Records from a dataset:

■ ■ ■

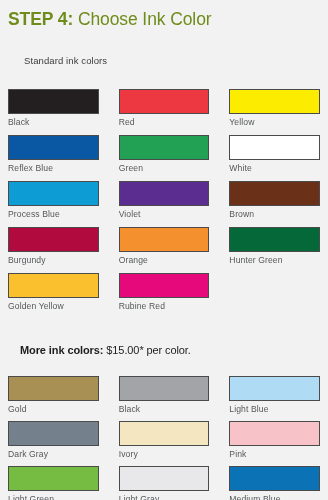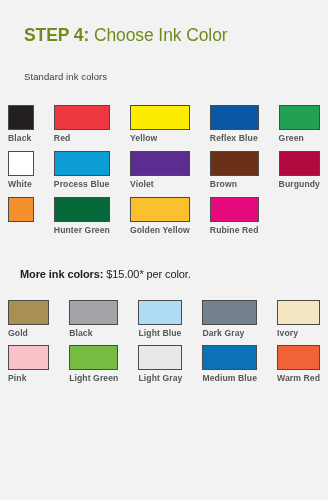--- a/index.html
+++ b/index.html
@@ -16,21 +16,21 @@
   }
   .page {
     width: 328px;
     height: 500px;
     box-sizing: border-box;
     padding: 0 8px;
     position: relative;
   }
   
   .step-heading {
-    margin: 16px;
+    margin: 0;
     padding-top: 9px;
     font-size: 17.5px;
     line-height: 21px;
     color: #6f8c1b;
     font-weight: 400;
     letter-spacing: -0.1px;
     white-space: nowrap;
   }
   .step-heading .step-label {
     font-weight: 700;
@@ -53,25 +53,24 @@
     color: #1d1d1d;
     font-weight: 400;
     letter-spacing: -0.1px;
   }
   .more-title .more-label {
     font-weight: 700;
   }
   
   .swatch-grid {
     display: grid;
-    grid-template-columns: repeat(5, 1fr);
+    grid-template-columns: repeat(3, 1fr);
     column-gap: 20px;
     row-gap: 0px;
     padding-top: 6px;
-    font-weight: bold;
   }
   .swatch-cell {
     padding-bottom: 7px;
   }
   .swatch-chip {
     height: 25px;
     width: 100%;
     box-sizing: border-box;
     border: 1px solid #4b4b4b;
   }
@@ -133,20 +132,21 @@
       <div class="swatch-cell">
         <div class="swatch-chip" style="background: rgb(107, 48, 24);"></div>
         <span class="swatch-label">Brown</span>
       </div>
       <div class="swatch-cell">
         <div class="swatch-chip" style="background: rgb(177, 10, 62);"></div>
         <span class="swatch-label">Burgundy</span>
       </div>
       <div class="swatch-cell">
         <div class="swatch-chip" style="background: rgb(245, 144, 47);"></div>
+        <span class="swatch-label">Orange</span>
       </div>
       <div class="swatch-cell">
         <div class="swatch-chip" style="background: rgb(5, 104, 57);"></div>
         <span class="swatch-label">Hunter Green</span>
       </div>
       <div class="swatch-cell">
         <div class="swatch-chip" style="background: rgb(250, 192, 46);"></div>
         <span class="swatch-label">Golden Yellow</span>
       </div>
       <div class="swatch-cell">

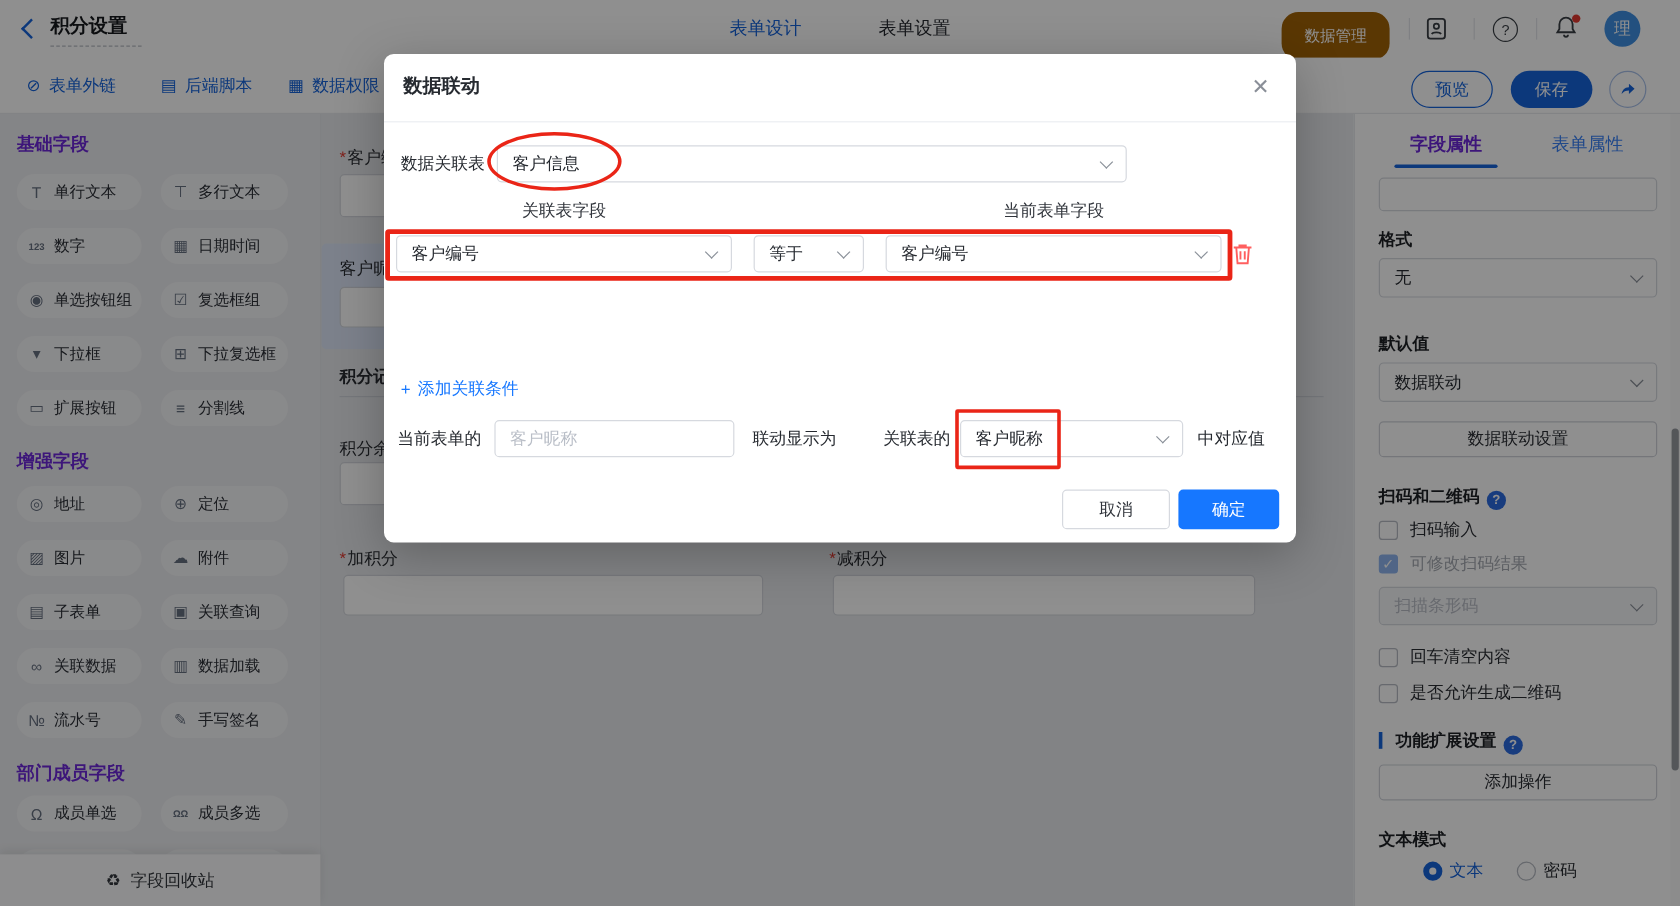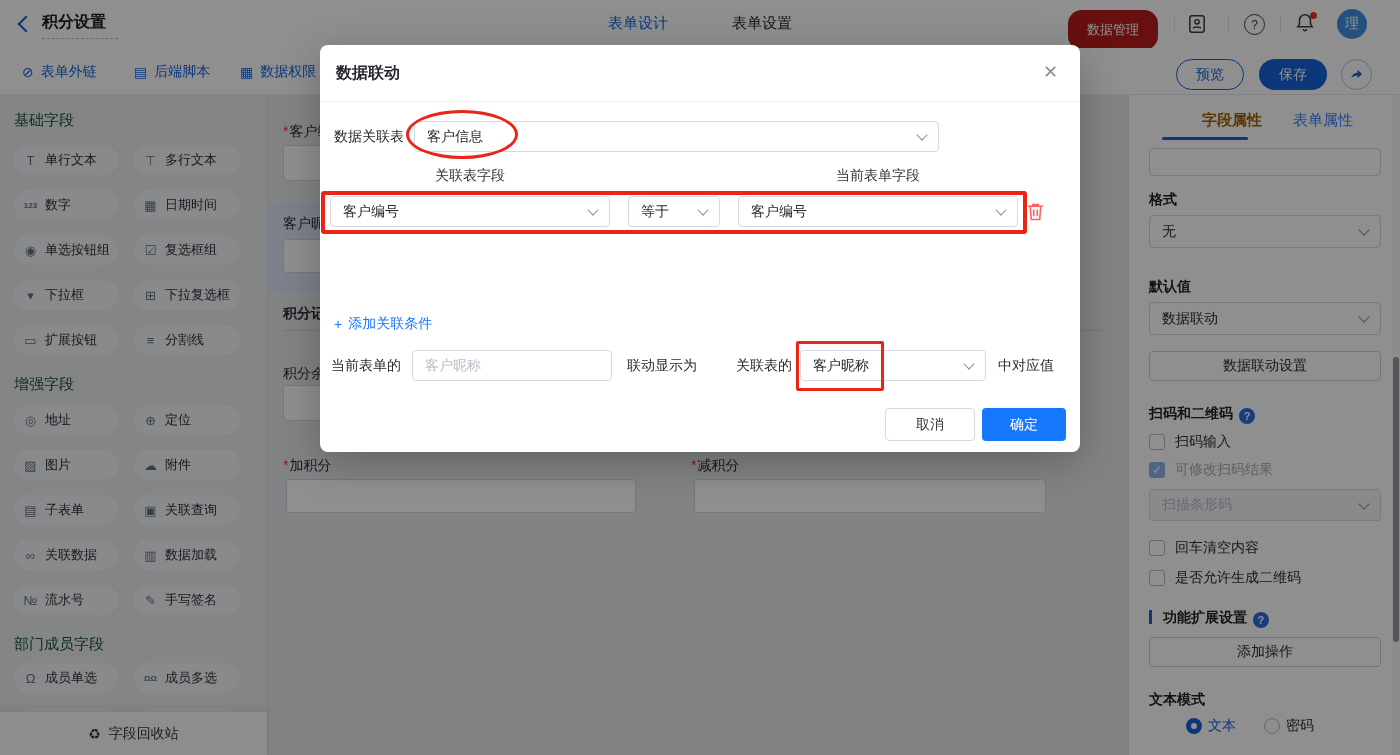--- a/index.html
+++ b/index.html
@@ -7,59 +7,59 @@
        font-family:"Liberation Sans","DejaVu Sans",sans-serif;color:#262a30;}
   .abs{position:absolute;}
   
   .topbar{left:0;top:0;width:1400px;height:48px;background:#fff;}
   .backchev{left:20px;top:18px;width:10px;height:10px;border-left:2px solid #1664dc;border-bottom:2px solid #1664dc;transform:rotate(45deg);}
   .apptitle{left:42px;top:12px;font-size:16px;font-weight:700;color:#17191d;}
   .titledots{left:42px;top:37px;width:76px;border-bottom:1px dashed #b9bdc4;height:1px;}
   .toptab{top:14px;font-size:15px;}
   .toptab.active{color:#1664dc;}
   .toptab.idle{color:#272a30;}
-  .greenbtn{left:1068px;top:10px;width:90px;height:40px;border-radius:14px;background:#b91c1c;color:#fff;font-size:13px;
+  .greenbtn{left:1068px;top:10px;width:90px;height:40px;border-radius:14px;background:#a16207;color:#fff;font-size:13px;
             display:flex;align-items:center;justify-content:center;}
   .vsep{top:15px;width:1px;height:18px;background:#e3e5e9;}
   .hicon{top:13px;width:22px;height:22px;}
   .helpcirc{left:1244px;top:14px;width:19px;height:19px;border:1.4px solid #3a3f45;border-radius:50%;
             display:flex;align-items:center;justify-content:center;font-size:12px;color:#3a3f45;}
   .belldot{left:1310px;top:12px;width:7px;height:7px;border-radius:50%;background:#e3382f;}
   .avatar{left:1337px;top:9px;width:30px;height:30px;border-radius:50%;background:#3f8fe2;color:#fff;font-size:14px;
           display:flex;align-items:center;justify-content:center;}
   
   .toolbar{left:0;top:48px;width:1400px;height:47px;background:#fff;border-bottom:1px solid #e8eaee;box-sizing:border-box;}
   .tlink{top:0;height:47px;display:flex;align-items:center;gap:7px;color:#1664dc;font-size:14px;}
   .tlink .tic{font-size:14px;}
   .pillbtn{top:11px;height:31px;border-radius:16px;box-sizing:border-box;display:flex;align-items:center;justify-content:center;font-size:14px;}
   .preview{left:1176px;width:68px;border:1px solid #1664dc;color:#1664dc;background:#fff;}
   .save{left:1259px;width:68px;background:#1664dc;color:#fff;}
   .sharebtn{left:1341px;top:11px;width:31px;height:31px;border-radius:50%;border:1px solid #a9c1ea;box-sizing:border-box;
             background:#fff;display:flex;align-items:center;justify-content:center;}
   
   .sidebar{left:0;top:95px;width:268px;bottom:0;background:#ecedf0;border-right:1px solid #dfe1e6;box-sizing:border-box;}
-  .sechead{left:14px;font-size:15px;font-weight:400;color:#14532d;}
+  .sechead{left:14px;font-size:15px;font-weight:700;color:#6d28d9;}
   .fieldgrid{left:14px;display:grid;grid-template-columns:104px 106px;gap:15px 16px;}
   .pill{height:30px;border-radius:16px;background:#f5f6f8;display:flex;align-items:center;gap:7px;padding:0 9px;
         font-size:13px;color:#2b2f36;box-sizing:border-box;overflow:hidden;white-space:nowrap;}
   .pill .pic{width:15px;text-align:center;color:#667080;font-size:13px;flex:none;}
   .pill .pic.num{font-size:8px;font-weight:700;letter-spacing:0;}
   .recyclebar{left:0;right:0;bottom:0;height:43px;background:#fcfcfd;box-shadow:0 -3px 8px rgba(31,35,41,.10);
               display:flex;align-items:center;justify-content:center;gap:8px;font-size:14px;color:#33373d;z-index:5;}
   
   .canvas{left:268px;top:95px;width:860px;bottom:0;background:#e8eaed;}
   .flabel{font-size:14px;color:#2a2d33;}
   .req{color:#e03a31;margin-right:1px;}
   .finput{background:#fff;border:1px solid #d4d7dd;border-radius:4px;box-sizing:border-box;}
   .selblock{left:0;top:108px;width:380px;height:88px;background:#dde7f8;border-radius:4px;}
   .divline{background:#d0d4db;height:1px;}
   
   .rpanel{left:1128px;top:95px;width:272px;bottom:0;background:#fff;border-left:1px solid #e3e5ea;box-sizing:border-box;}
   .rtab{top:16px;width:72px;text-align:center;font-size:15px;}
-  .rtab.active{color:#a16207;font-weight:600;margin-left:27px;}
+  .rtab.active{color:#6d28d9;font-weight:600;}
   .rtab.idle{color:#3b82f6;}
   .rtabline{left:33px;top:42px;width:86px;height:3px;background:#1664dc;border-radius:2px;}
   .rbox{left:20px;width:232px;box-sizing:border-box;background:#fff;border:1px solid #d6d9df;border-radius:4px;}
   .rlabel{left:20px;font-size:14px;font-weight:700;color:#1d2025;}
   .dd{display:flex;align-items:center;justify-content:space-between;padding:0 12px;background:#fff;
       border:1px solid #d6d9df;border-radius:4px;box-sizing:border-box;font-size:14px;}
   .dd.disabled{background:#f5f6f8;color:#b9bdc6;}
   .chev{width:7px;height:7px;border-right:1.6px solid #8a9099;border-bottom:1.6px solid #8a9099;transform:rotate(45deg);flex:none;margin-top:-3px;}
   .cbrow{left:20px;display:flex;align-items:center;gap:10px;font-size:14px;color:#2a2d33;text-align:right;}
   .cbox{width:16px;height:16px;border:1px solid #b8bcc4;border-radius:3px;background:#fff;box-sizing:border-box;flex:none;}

■ ■ ■

#### [Problem statement]
Transcribe each line above exactly, pictures excluded.

#### [Expected answer]
--- a/index.html
+++ b/index.html
@@ -16,21 +16,21 @@
   }
   .page {
     width: 328px;
     height: 500px;
     box-sizing: border-box;
     padding: 0 8px;
     position: relative;
   }
   
   .step-heading {
-    margin: 16px;
+    margin: 0;
     padding-top: 9px;
     font-size: 17.5px;
     line-height: 21px;
     color: #6f8c1b;
     font-weight: 400;
     letter-spacing: -0.1px;
     white-space: nowrap;
   }
   .step-heading .step-label {
     font-weight: 700;
@@ -53,25 +53,24 @@
     color: #1d1d1d;
     font-weight: 400;
     letter-spacing: -0.1px;
   }
   .more-title .more-label {
     font-weight: 700;
   }
   
   .swatch-grid {
     display: grid;
-    grid-template-columns: repeat(5, 1fr);
+    grid-template-columns: repeat(3, 1fr);
     column-gap: 20px;
     row-gap: 0px;
     padding-top: 6px;
-    font-weight: bold;
   }
   .swatch-cell {
     padding-bottom: 7px;
   }
   .swatch-chip {
     height: 25px;
     width: 100%;
     box-sizing: border-box;
     border: 1px solid #4b4b4b;
   }
@@ -133,20 +132,21 @@
       <div class="swatch-cell">
         <div class="swatch-chip" style="background: rgb(107, 48, 24);"></div>
         <span class="swatch-label">Brown</span>
       </div>
       <div class="swatch-cell">
         <div class="swatch-chip" style="background: rgb(177, 10, 62);"></div>
         <span class="swatch-label">Burgundy</span>
       </div>
       <div class="swatch-cell">
         <div class="swatch-chip" style="background: rgb(245, 144, 47);"></div>
+        <span class="swatch-label">Orange</span>
       </div>
       <div class="swatch-cell">
         <div class="swatch-chip" style="background: rgb(5, 104, 57);"></div>
         <span class="swatch-label">Hunter Green</span>
       </div>
       <div class="swatch-cell">
         <div class="swatch-chip" style="background: rgb(250, 192, 46);"></div>
         <span class="swatch-label">Golden Yellow</span>
       </div>
       <div class="swatch-cell">

--- a/index.html
+++ b/index.html
@@ -7,59 +7,59 @@
        font-family:"Liberation Sans","DejaVu Sans",sans-serif;color:#262a30;}
   .abs{position:absolute;}
   
   .topbar{left:0;top:0;width:1400px;height:48px;background:#fff;}
   .backchev{left:20px;top:18px;width:10px;height:10px;border-left:2px solid #1664dc;border-bottom:2px solid #1664dc;transform:rotate(45deg);}
   .apptitle{left:42px;top:12px;font-size:16px;font-weight:700;color:#17191d;}
   .titledots{left:42px;top:37px;width:76px;border-bottom:1px dashed #b9bdc4;height:1px;}
   .toptab{top:14px;font-size:15px;}
   .toptab.active{color:#1664dc;}
   .toptab.idle{color:#272a30;}
-  .greenbtn{left:1068px;top:10px;width:90px;height:40px;border-radius:14px;background:#b91c1c;color:#fff;font-size:13px;
+  .greenbtn{left:1068px;top:10px;width:90px;height:40px;border-radius:14px;background:#a16207;color:#fff;font-size:13px;
             display:flex;align-items:center;justify-content:center;}
   .vsep{top:15px;width:1px;height:18px;background:#e3e5e9;}
   .hicon{top:13px;width:22px;height:22px;}
   .helpcirc{left:1244px;top:14px;width:19px;height:19px;border:1.4px solid #3a3f45;border-radius:50%;
             display:flex;align-items:center;justify-content:center;font-size:12px;color:#3a3f45;}
   .belldot{left:1310px;top:12px;width:7px;height:7px;border-radius:50%;background:#e3382f;}
   .avatar{left:1337px;top:9px;width:30px;height:30px;border-radius:50%;background:#3f8fe2;color:#fff;font-size:14px;
           display:flex;align-items:center;justify-content:center;}
   
   .toolbar{left:0;top:48px;width:1400px;height:47px;background:#fff;border-bottom:1px solid #e8eaee;box-sizing:border-box;}
   .tlink{top:0;height:47px;display:flex;align-items:center;gap:7px;color:#1664dc;font-size:14px;}
   .tlink .tic{font-size:14px;}
   .pillbtn{top:11px;height:31px;border-radius:16px;box-sizing:border-box;display:flex;align-items:center;justify-content:center;font-size:14px;}
   .preview{left:1176px;width:68px;border:1px solid #1664dc;color:#1664dc;background:#fff;}
   .save{left:1259px;width:68px;background:#1664dc;color:#fff;}
   .sharebtn{left:1341px;top:11px;width:31px;height:31px;border-radius:50%;border:1px solid #a9c1ea;box-sizing:border-box;
             background:#fff;display:flex;align-items:center;justify-content:center;}
   
   .sidebar{left:0;top:95px;width:268px;bottom:0;background:#ecedf0;border-right:1px solid #dfe1e6;box-sizing:border-box;}
-  .sechead{left:14px;font-size:15px;font-weight:400;color:#14532d;}
+  .sechead{left:14px;font-size:15px;font-weight:700;color:#6d28d9;}
   .fieldgrid{left:14px;display:grid;grid-template-columns:104px 106px;gap:15px 16px;}
   .pill{height:30px;border-radius:16px;background:#f5f6f8;display:flex;align-items:center;gap:7px;padding:0 9px;
         font-size:13px;color:#2b2f36;box-sizing:border-box;overflow:hidden;white-space:nowrap;}
   .pill .pic{width:15px;text-align:center;color:#667080;font-size:13px;flex:none;}
   .pill .pic.num{font-size:8px;font-weight:700;letter-spacing:0;}
   .recyclebar{left:0;right:0;bottom:0;height:43px;background:#fcfcfd;box-shadow:0 -3px 8px rgba(31,35,41,.10);
               display:flex;align-items:center;justify-content:center;gap:8px;font-size:14px;color:#33373d;z-index:5;}
   
   .canvas{left:268px;top:95px;width:860px;bottom:0;background:#e8eaed;}
   .flabel{font-size:14px;color:#2a2d33;}
   .req{color:#e03a31;margin-right:1px;}
   .finput{background:#fff;border:1px solid #d4d7dd;border-radius:4px;box-sizing:border-box;}
   .selblock{left:0;top:108px;width:380px;height:88px;background:#dde7f8;border-radius:4px;}
   .divline{background:#d0d4db;height:1px;}
   
   .rpanel{left:1128px;top:95px;width:272px;bottom:0;background:#fff;border-left:1px solid #e3e5ea;box-sizing:border-box;}
   .rtab{top:16px;width:72px;text-align:center;font-size:15px;}
-  .rtab.active{color:#a16207;font-weight:600;margin-left:27px;}
+  .rtab.active{color:#6d28d9;font-weight:600;}
   .rtab.idle{color:#3b82f6;}
   .rtabline{left:33px;top:42px;width:86px;height:3px;background:#1664dc;border-radius:2px;}
   .rbox{left:20px;width:232px;box-sizing:border-box;background:#fff;border:1px solid #d6d9df;border-radius:4px;}
   .rlabel{left:20px;font-size:14px;font-weight:700;color:#1d2025;}
   .dd{display:flex;align-items:center;justify-content:space-between;padding:0 12px;background:#fff;
       border:1px solid #d6d9df;border-radius:4px;box-sizing:border-box;font-size:14px;}
   .dd.disabled{background:#f5f6f8;color:#b9bdc6;}
   .chev{width:7px;height:7px;border-right:1.6px solid #8a9099;border-bottom:1.6px solid #8a9099;transform:rotate(45deg);flex:none;margin-top:-3px;}
   .cbrow{left:20px;display:flex;align-items:center;gap:10px;font-size:14px;color:#2a2d33;text-align:right;}
   .cbox{width:16px;height:16px;border:1px solid #b8bcc4;border-radius:3px;background:#fff;box-sizing:border-box;flex:none;}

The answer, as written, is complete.